# [Exercise]
Scan the entries below for "legislature" and copy each line that holds it.

# [Data excerpts]
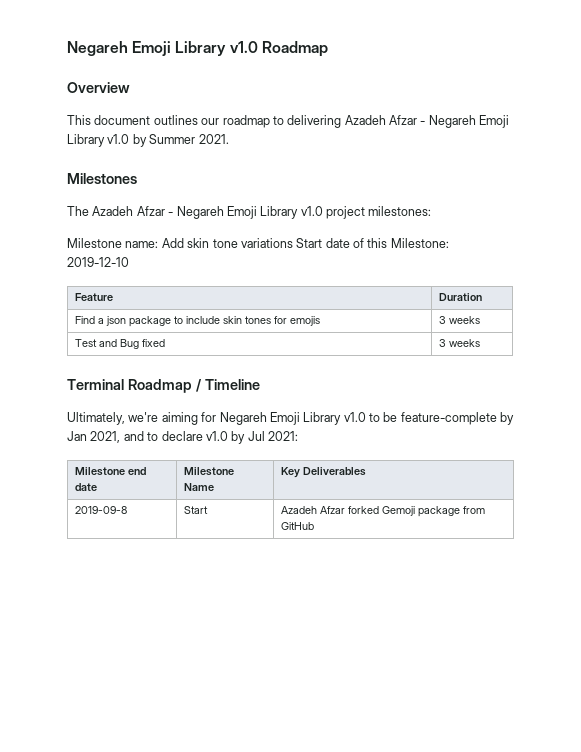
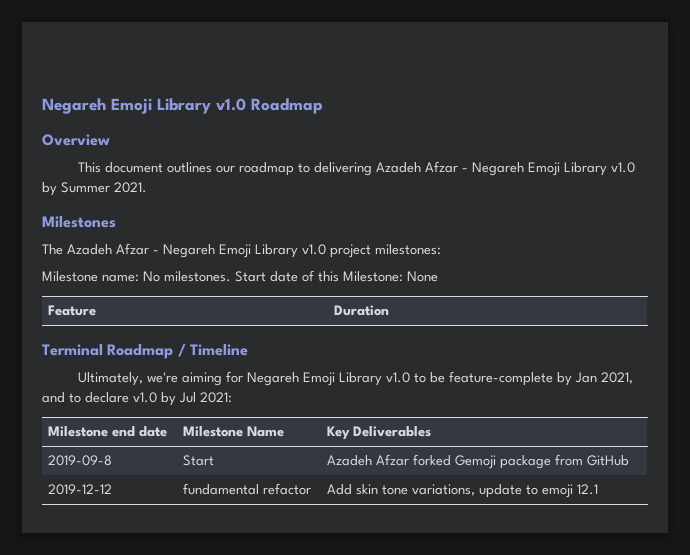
[161,238,293,248] Add skin tone variations -> [143,271,231,282] No milestones.
[390,238,449,248] [67,257,129,267] Milestone: 2019-12-10 -> [343,271,438,282] Milestone: None
[75,316,321,327] [439,316,481,324] [75,339,166,349] [439,339,481,347] // Find a json package to include skin tones for emojis | 3 weeks // Test and Bug fixed | 3 weeks -> (389, 310) none
(315, 526) none -> [47,484,112,495] [182,483,311,495] [326,484,598,498] // 2019-12-12 | fundamental refactor | Add skin tone variations, update to emoji 12.1

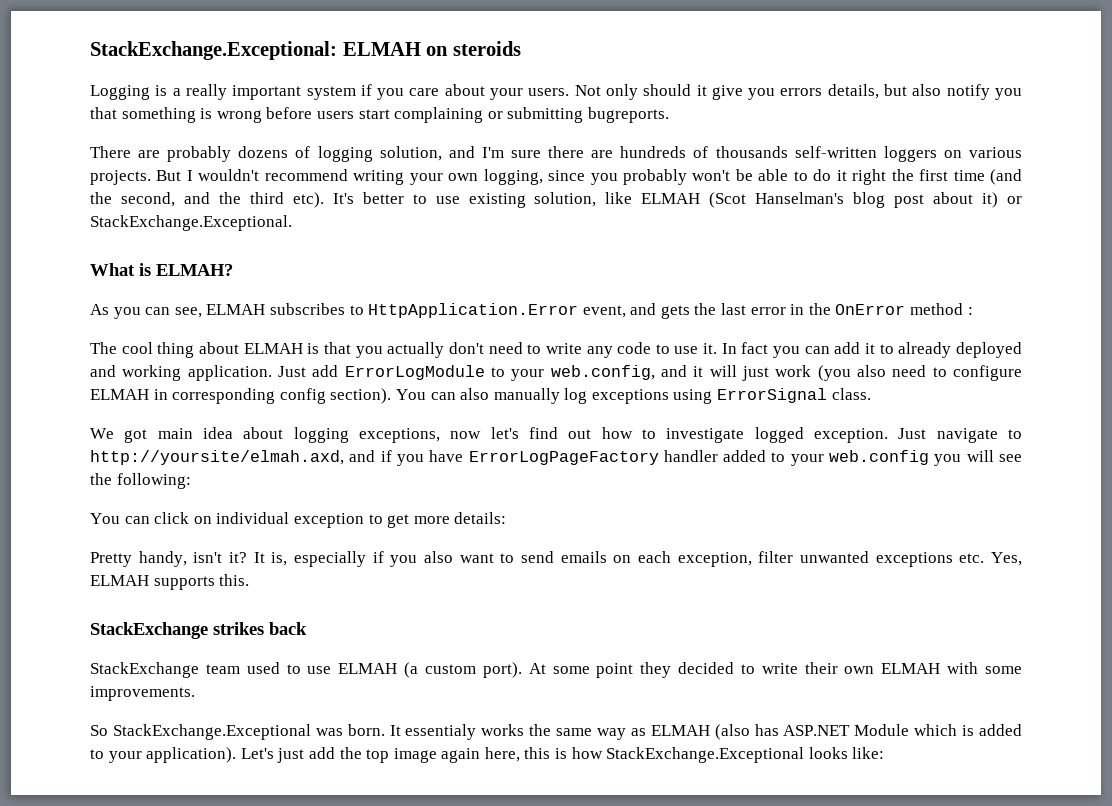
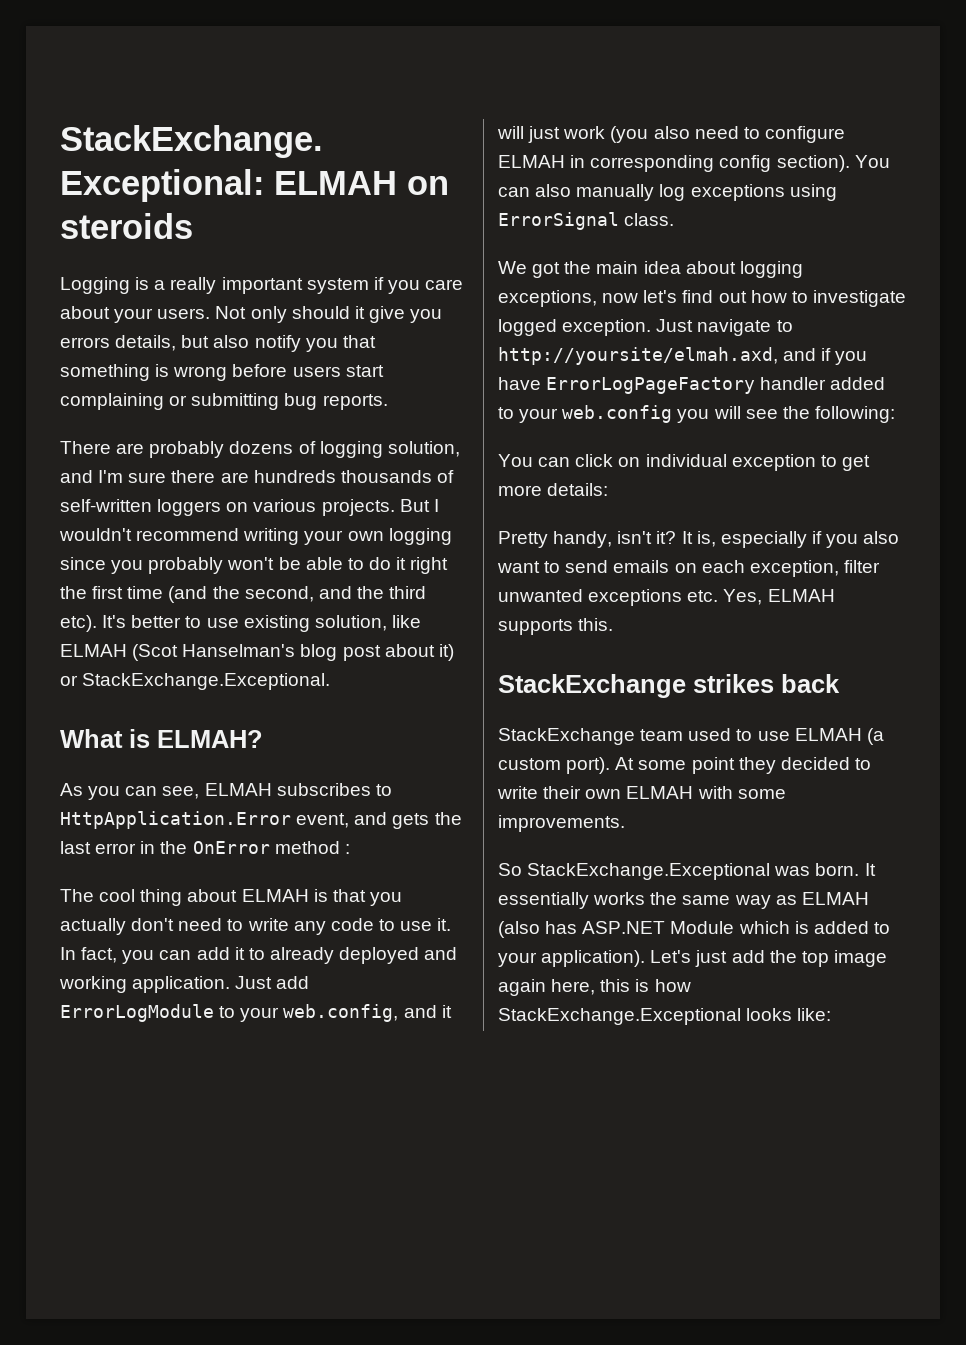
[587,107,669,123] bugreports. -> [284,393,388,410] bug reports.
[693,146,788,158] of thousands -> [340,470,454,483] thousands of
[483,169,543,185] logging, -> [388,528,452,545] logging
[741,342,769,354] fact -> [81,947,118,963] fact,
(148, 436) none -> [564,261,592,274] the
[405,724,477,740] essentialy -> [498,892,589,909] essentially

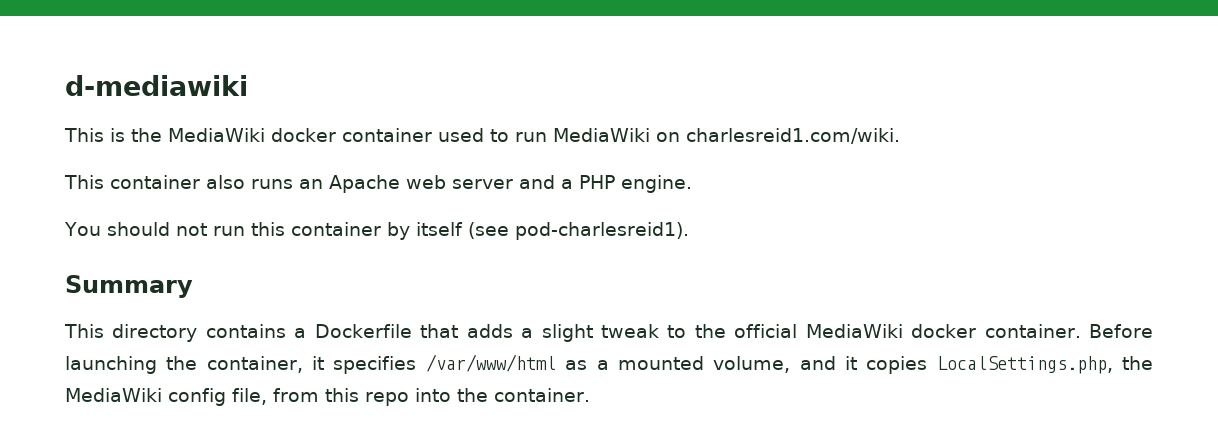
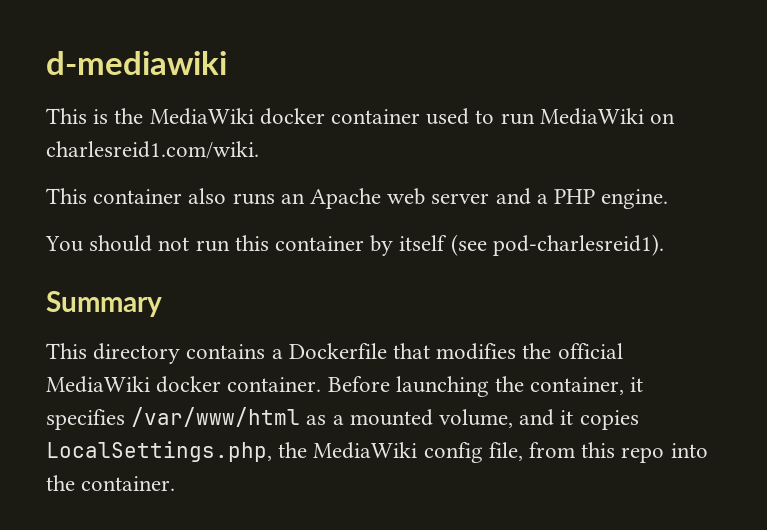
[466,324,687,342] adds a slight tweak to -> [436,343,517,360] modifies

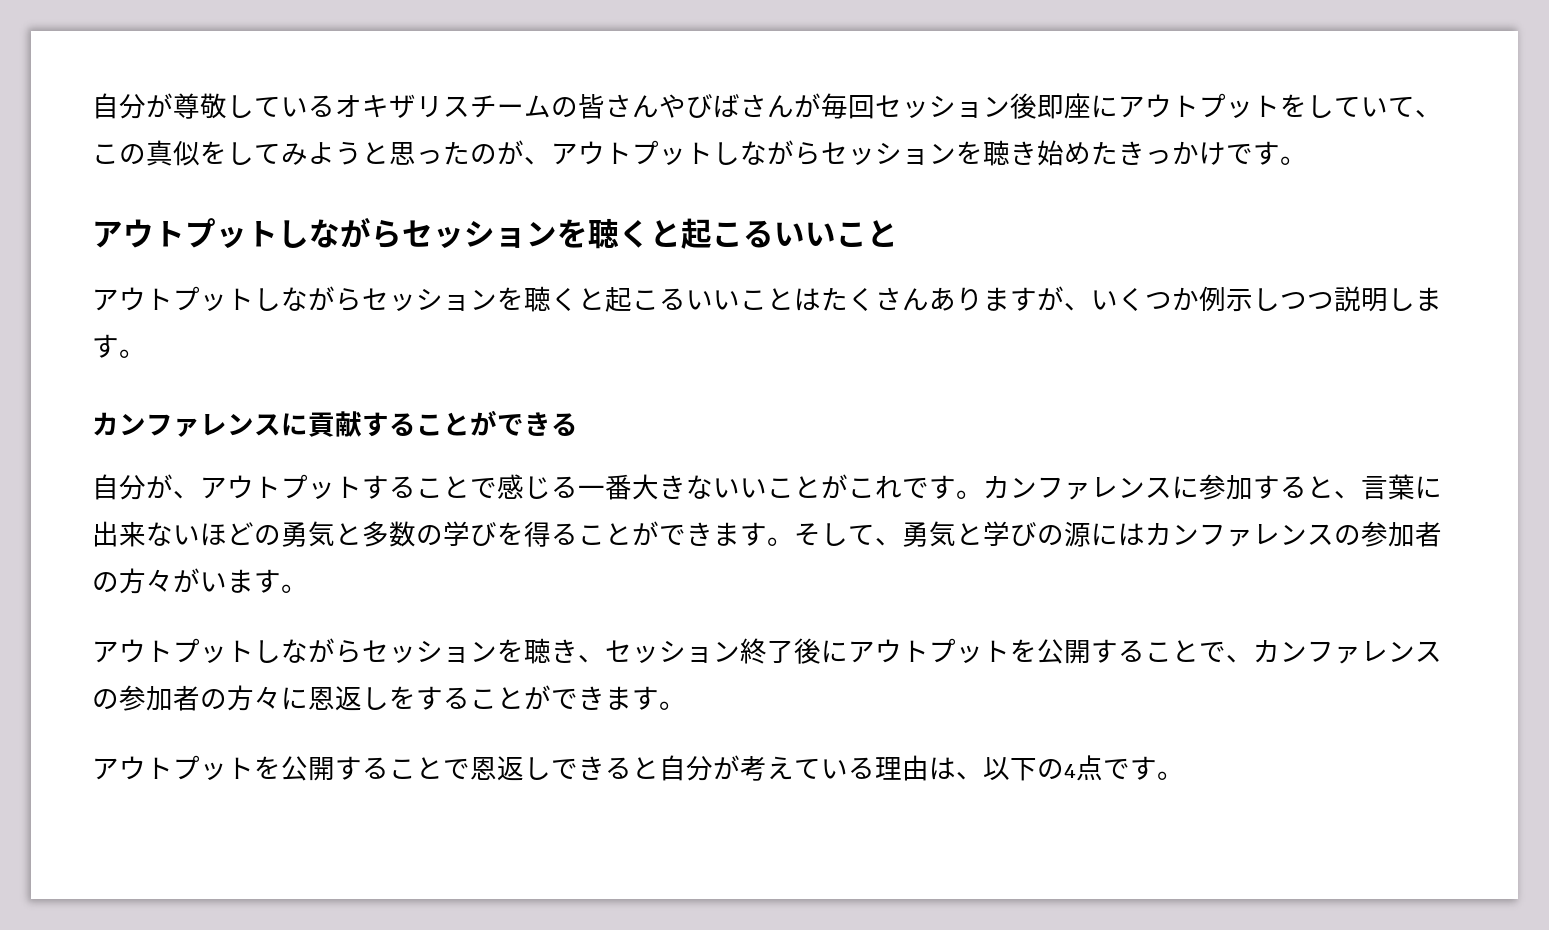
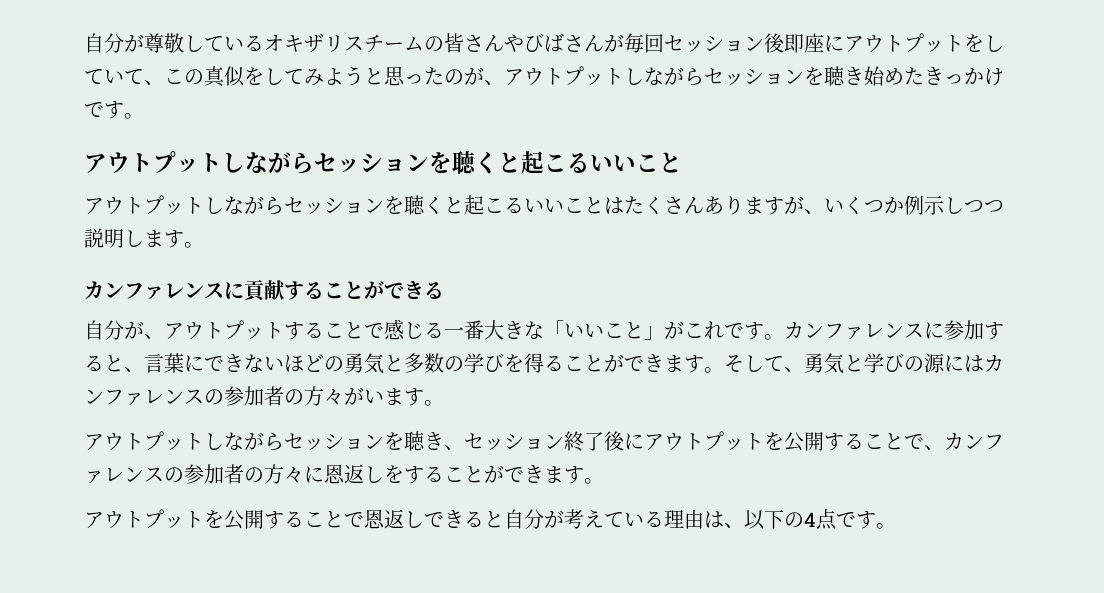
[713,476,821,498] いいこと -> [544,320,664,340] 「いいこと」
[92,521,146,547] 出来 -> [204,354,244,372] でき

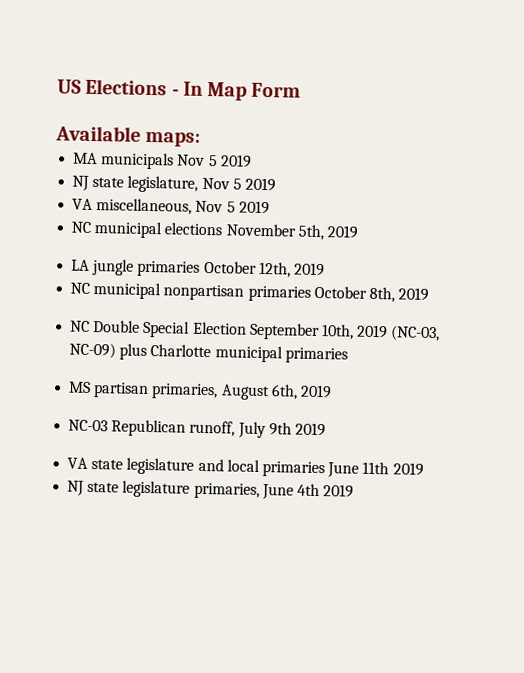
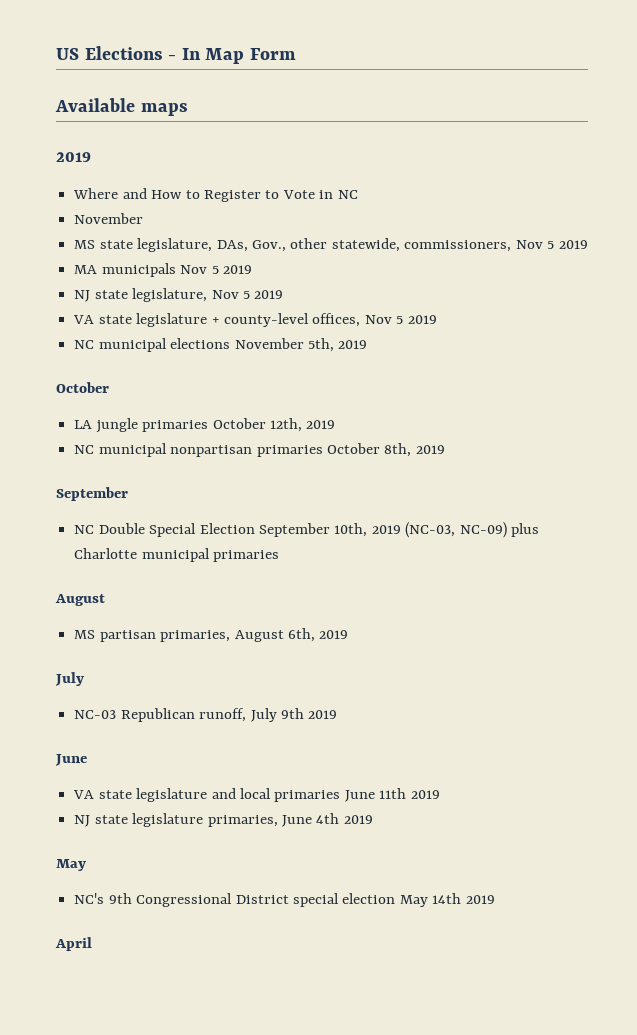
[145,131,202,147] maps: -> [140,103,188,116] [56,152,91,162] [73,188,358,202] [74,213,144,224] [74,238,588,252] maps // 2019 // Where and How to Register to Vote in NC // November // MS state legislature, DAs, Gov., other statewide, commissioners, Nov 5 2019
[96,198,193,215] miscellaneous, -> [98,313,361,327] state legislature + county-level offices,
(358, 232) none -> [56,382,109,393] // October
(430, 294) none -> [56,487,128,501] // September
(348, 355) none -> [55,594,105,606] // August
(332, 391) none -> [55,672,84,686] // July
(326, 429) none -> [55,754,87,766] // June
(355, 491) none -> [56,859,86,871] [74,893,495,907] [55,937,92,951] // May // NC's 9th Congressional District special election May 14th 2019 // April

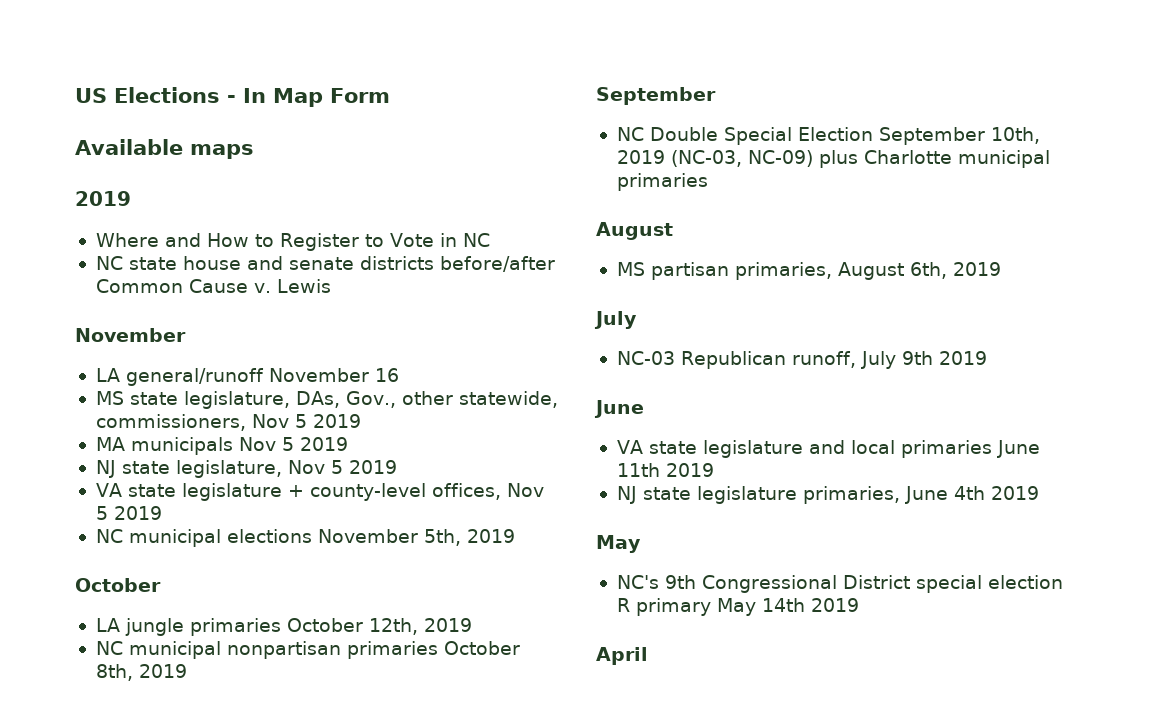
[74,213,144,224] November -> [95,256,555,272] [95,279,331,293] [75,328,186,342] [95,368,399,386] NC state house and senate districts before/after Common Cause v. Lewis // November // LA general/runoff November 16
(396, 898) none -> [616,598,711,616] R primary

# [Exercise response]
[145,131,202,147] maps: -> [140,103,188,116] [56,152,91,162] [73,188,358,202] [74,213,144,224] [74,238,588,252] maps // 2019 // Where and How to Register to Vote in NC // November // MS state legislature, DAs, Gov., other statewide, commissioners, Nov 5 2019
[96,198,193,215] miscellaneous, -> [98,313,361,327] state legislature + county-level offices,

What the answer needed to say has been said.